(AVAILABLE DATA)

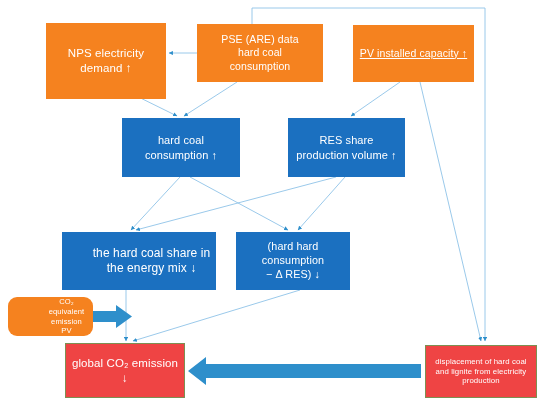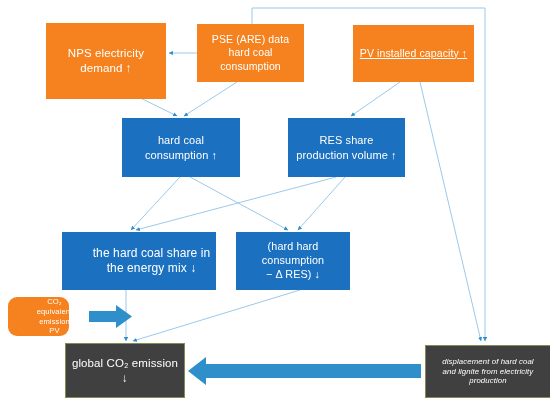--- a/index.html
+++ b/index.html
@@ -46,7 +46,7 @@
 
   
   #node-nps   { left: 46px;  top: 23px;  width: 120px; height: 76px; font-size: 11.5px; }
-  #node-pse   { left: 197px; top: 24px;  width: 107px; height: 58px; font-size: 10.5px; }
+  #node-pse   { left: 197px; top: 24px;  width: 126px; height: 58px; font-size: 10.5px; }
   #node-pv    { left: 353px; top: 25px;  width: 121px; height: 57px; font-size: 10.5px; text-decoration: underline; }
 
   #node-hcc   { left: 122px; top: 118px; width: 118px; height: 59px; font-size: 11px; }

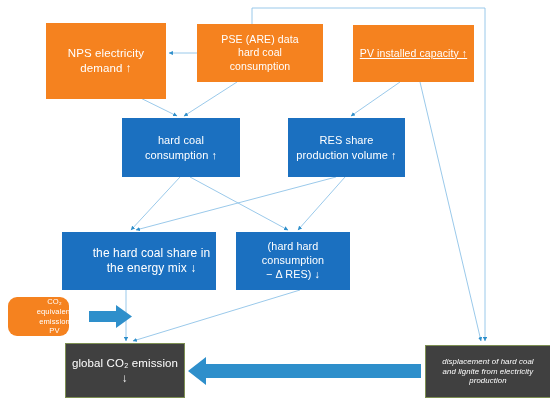--- a/index.html
+++ b/index.html
@@ -55,7 +55,7 @@
   #node-share { left: 62px;  top: 232px; width: 154px; height: 58px; font-size: 12px; padding-left: 30px; }
   #node-delta { left: 236px; top: 232px; width: 114px; height: 58px; font-size: 10.8px; }
 
-  #node-co2pv { left: 8px;   top: 297px; width: 61px;  height: 39px; font-size: 7.6px; padding-left: 37px; }
+  #node-co2pv { left: 8px;   top: 297px; width: 85px;  height: 39px; font-size: 7.6px; padding-left: 37px; }
   #node-global{ left: 65px;  top: 343px; width: 120px; height: 55px; font-size: 11.5px; }
   #node-displ { left: 425px; top: 345px; width: 126px; height: 53px; font-size: 7.8px; font-style: italic; }
 

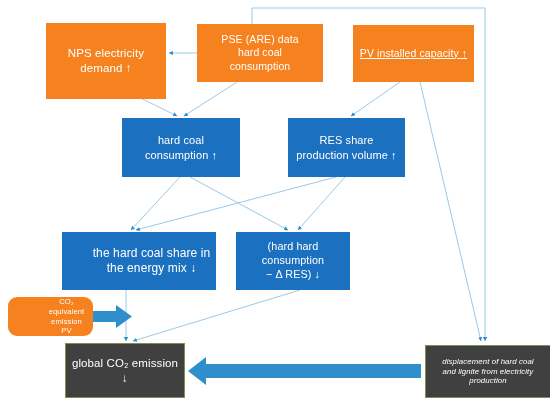--- a/index.html
+++ b/index.html
@@ -41,7 +41,7 @@
   }
   .orange { background: #F5821F; }
   .blue   { background: #1B70C0; }
-  .green  { background: #404040; border: 1px solid #7d8f52; }
+  .green  { background: #ef4444; border: 1px solid #7d8f52; }
   .rounded { border-radius: 9px; }
 
   

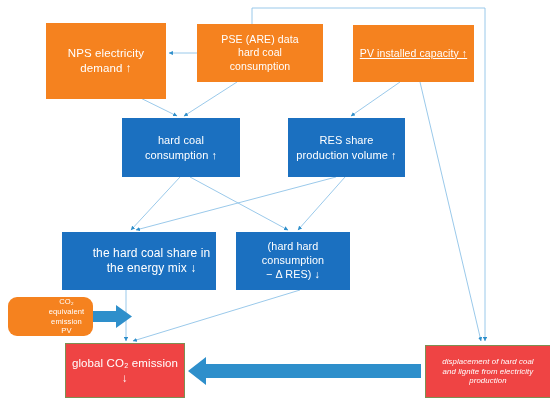--- a/index.html
+++ b/index.html
@@ -57,7 +57,7 @@
 
   #node-co2pv { left: 8px;   top: 297px; width: 85px;  height: 39px; font-size: 7.6px; padding-left: 37px; }
   #node-global{ left: 65px;  top: 343px; width: 120px; height: 55px; font-size: 11.5px; }
-  #node-displ { left: 425px; top: 345px; width: 126px; height: 53px; font-size: 7.8px; font-style: italic; }
+  #node-displ { left: 425px; top: 345px; width: 112px; height: 53px; font-size: 7.8px; }
 
   
 </style>

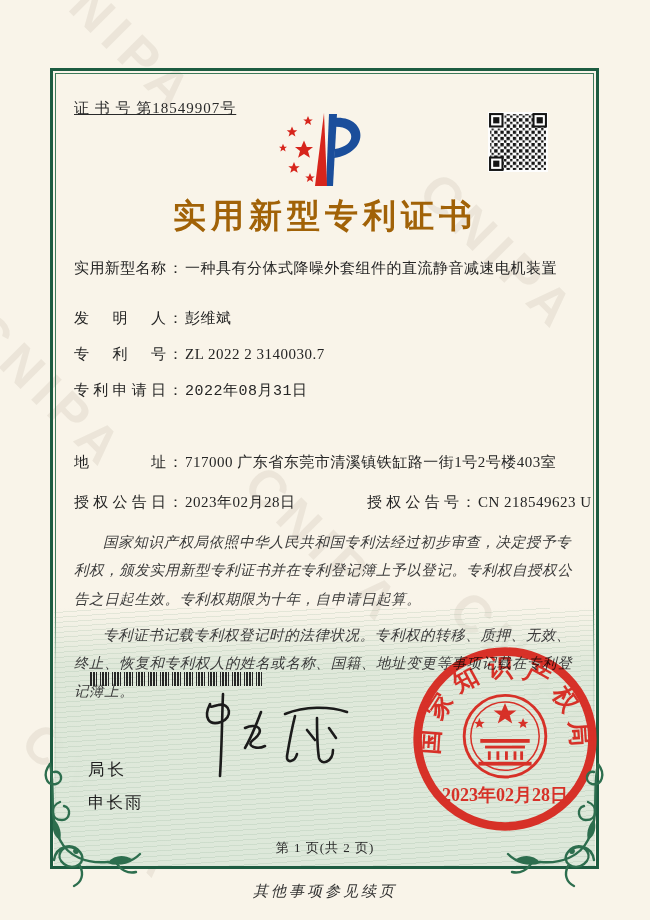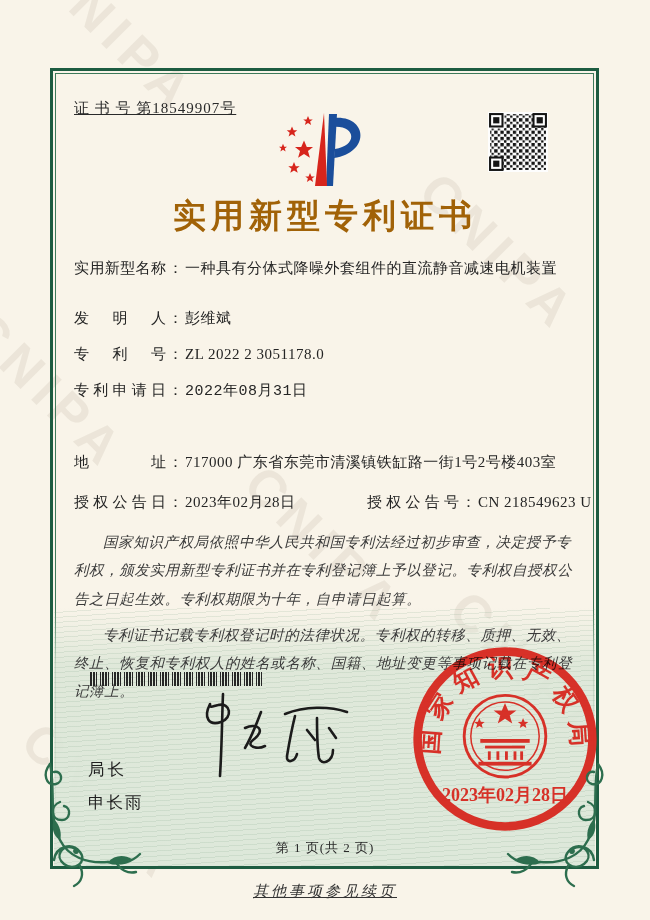--- a/index.html
+++ b/index.html
@@ -139,7 +139,7 @@
     <span class="flabel">发明人</span><span class="fsep">：</span><span class="fval">彭维斌</span>
   </div>
   <div class="frow" style="top:345px;">
-    <span class="flabel">专利号</span><span class="fsep">：</span><span class="fval">ZL 2022 2 3051178.0</span>
+    <span class="flabel">专利号</span><span class="fsep">：</span><span class="fval">ZL 2022 2 3140030.7</span>
   </div>
   <div class="frow" style="top:381px;font-family:Liberation Mono, monospace;">
     <span class="flabel">专利申请日</span><span class="fsep">：</span><span class="fval">2022年08月31日</span>

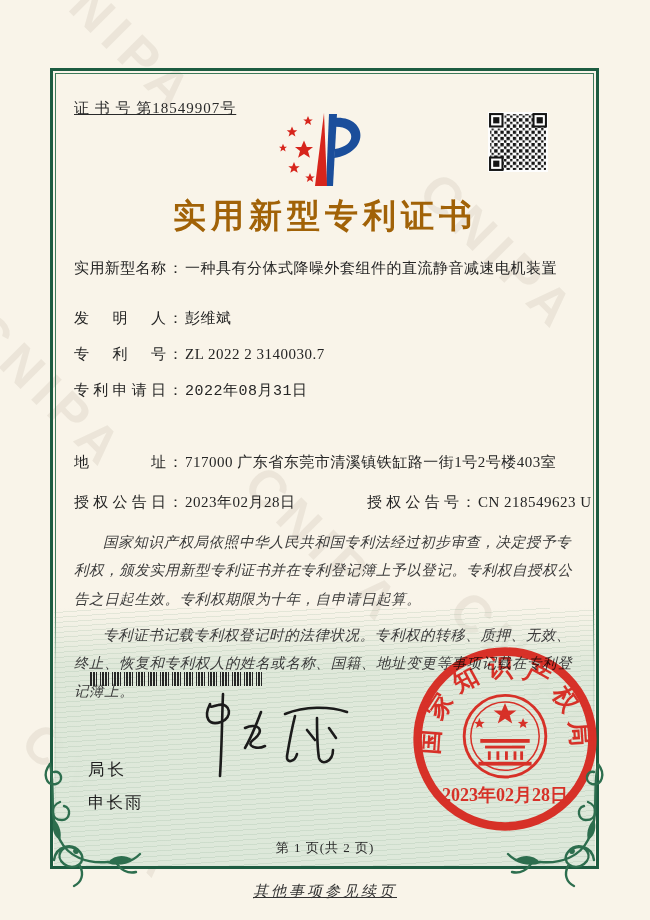--- a/index.html
+++ b/index.html
@@ -57,7 +57,7 @@
   .page-info{position:absolute;left:0;right:0;top:839px;text-align:center;font-size:13px;letter-spacing:1px;}
   .footer-note{
     position:absolute;left:0;right:0;top:882px;text-align:center;
-    font-size:15px;font-style:italic;letter-spacing:3px;color:#333;text-decoration:underline;
+    font-size:15px;font-style:italic;letter-spacing:3px;color:#333;
   }
   .flourish{position:absolute;z-index:3;}
   .fl-bl{left:24px;top:762px;}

(ABOUT THIS EXERCISE) Each line, from the beginning of the listing to the line bearing "126px; height: 58px;" inclusive, should be copied exactly; the pictures stay out.

(RESULT OF THE TASK)
--- a/index.html
+++ b/index.html
@@ -46,7 +46,7 @@
 
   
   #node-nps   { left: 46px;  top: 23px;  width: 120px; height: 76px; font-size: 11.5px; }
-  #node-pse   { left: 197px; top: 24px;  width: 107px; height: 58px; font-size: 10.5px; }
+  #node-pse   { left: 197px; top: 24px;  width: 126px; height: 58px; font-size: 10.5px; }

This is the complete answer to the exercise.